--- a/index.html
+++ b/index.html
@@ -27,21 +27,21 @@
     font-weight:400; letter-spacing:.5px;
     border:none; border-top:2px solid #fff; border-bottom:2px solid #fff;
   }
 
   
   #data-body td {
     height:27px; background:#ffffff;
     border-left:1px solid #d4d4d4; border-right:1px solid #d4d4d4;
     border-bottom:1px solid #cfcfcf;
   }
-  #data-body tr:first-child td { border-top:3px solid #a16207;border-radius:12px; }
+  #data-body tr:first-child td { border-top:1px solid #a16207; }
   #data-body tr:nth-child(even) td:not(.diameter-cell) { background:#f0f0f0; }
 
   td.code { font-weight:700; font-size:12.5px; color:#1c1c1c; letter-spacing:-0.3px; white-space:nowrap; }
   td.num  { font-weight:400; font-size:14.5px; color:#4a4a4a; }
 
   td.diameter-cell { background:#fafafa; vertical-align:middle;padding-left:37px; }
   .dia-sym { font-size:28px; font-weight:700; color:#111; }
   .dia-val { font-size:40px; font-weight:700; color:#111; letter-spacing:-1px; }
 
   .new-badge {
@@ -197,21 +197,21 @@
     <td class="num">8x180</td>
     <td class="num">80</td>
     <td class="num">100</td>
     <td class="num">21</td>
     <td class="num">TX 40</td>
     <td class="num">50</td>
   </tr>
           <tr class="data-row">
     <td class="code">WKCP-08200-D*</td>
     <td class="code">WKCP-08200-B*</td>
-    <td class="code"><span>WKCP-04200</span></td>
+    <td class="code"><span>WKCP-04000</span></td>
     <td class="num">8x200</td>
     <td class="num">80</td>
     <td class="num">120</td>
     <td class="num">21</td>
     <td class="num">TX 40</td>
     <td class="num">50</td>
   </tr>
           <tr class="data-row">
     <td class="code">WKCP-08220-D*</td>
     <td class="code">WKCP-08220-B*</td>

**********

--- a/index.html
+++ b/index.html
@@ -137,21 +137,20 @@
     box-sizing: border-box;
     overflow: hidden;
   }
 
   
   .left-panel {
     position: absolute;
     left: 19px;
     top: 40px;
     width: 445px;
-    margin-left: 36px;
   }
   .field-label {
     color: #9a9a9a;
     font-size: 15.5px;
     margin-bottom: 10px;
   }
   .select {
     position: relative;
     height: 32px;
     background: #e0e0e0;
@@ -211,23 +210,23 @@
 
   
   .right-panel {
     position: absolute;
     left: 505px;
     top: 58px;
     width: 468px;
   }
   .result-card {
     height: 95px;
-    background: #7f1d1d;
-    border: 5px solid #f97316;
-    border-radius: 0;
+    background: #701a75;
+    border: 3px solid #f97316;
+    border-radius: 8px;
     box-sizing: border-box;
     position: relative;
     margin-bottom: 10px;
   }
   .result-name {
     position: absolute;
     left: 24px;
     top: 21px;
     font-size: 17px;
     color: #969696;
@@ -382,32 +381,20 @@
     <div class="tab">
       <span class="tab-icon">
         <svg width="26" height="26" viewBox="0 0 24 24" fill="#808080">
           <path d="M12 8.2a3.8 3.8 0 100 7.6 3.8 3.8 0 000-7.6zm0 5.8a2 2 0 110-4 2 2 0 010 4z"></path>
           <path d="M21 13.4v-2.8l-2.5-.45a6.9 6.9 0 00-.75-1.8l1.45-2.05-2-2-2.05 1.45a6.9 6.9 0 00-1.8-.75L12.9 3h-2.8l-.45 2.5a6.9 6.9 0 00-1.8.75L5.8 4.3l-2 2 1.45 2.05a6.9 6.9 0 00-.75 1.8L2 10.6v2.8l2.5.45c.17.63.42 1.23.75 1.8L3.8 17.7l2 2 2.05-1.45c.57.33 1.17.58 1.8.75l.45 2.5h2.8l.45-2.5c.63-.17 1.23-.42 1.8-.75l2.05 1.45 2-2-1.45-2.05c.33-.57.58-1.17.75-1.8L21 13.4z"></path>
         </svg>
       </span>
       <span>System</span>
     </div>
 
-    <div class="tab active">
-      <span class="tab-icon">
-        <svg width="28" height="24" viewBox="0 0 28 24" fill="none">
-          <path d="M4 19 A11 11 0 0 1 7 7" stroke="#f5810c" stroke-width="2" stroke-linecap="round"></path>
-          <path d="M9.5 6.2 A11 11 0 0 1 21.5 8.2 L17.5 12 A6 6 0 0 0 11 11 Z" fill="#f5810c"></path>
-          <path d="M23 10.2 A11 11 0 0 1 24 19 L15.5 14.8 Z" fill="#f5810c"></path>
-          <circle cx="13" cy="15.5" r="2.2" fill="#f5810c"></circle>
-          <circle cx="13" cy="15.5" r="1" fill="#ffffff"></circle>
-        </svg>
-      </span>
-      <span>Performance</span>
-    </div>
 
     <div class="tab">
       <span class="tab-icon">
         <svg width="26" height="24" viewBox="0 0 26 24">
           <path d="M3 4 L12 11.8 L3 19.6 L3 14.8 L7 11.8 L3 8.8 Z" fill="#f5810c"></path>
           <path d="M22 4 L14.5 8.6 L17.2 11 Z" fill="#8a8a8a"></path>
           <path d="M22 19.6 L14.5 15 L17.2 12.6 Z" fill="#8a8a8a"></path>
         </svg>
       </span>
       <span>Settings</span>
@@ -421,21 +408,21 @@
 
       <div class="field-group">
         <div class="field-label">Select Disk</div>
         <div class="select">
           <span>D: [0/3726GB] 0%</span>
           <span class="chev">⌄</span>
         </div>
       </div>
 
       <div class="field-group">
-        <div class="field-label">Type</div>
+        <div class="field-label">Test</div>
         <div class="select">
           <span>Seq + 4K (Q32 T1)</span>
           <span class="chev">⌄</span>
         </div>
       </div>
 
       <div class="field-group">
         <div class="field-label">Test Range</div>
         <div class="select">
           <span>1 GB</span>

**********

Task to complete: Return a copy of every line in the records that includes the string "weight".

Reply:
     font-weight:400; letter-spacing:.5px;
   td.code { font-weight:700; font-size:12.5px; color:#1c1c1c; letter-spacing:-0.3px; white-space:nowrap; }
   td.num  { font-weight:400; font-size:14.5px; color:#4a4a4a; }
   .dia-sym { font-size:28px; font-weight:700; color:#111; }
   .dia-val { font-size:40px; font-weight:700; color:#111; letter-spacing:-1px; }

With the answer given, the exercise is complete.